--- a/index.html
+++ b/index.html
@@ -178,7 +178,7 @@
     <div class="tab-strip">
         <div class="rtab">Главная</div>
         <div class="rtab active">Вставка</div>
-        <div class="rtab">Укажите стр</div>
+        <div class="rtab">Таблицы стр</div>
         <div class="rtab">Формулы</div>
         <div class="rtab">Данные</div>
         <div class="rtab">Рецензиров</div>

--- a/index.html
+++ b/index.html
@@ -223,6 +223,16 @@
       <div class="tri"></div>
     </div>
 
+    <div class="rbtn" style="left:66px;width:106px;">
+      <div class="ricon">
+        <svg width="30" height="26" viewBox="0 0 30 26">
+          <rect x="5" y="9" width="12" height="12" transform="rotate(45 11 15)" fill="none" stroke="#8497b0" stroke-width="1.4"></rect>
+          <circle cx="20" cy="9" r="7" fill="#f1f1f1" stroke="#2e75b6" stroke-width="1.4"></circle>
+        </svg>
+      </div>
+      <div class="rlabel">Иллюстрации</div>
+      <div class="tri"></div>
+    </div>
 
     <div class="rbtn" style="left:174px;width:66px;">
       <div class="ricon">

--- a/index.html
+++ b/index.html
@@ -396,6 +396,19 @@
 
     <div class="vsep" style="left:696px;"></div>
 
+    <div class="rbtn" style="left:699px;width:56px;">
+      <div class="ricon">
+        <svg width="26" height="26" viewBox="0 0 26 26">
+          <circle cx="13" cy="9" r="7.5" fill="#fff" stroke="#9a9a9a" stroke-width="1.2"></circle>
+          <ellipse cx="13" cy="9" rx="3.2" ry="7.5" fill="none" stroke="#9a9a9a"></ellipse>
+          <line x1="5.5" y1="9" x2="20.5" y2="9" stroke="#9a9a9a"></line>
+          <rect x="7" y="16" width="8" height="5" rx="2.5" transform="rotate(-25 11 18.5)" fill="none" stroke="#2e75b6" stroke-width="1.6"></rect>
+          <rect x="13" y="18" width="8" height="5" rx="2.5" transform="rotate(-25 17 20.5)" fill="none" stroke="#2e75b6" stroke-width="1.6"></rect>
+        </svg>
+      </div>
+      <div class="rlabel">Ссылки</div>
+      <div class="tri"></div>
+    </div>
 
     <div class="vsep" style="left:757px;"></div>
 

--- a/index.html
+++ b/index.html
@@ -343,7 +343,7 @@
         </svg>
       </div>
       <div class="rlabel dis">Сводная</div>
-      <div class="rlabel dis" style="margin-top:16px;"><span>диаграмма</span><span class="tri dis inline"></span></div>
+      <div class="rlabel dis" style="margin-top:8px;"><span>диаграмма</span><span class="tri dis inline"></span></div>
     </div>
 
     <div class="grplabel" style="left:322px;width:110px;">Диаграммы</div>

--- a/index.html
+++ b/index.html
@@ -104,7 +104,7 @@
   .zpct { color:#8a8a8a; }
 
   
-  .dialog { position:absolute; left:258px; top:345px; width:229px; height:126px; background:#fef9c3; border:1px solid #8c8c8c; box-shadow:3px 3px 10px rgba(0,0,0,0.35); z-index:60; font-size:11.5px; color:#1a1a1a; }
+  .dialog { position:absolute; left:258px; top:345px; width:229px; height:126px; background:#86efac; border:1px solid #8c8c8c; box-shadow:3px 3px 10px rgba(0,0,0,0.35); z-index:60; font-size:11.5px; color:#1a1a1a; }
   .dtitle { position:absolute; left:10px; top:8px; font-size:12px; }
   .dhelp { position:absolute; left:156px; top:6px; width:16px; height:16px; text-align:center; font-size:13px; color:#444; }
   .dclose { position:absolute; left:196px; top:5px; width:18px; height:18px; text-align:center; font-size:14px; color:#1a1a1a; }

———

** WHAT YOU WILL DO **
Take from the listing above each line containing "viewBox".

** TASK RESULT **
+        <svg width="30" height="26" viewBox="0 0 30 26">
+        <svg width="26" height="26" viewBox="0 0 26 26">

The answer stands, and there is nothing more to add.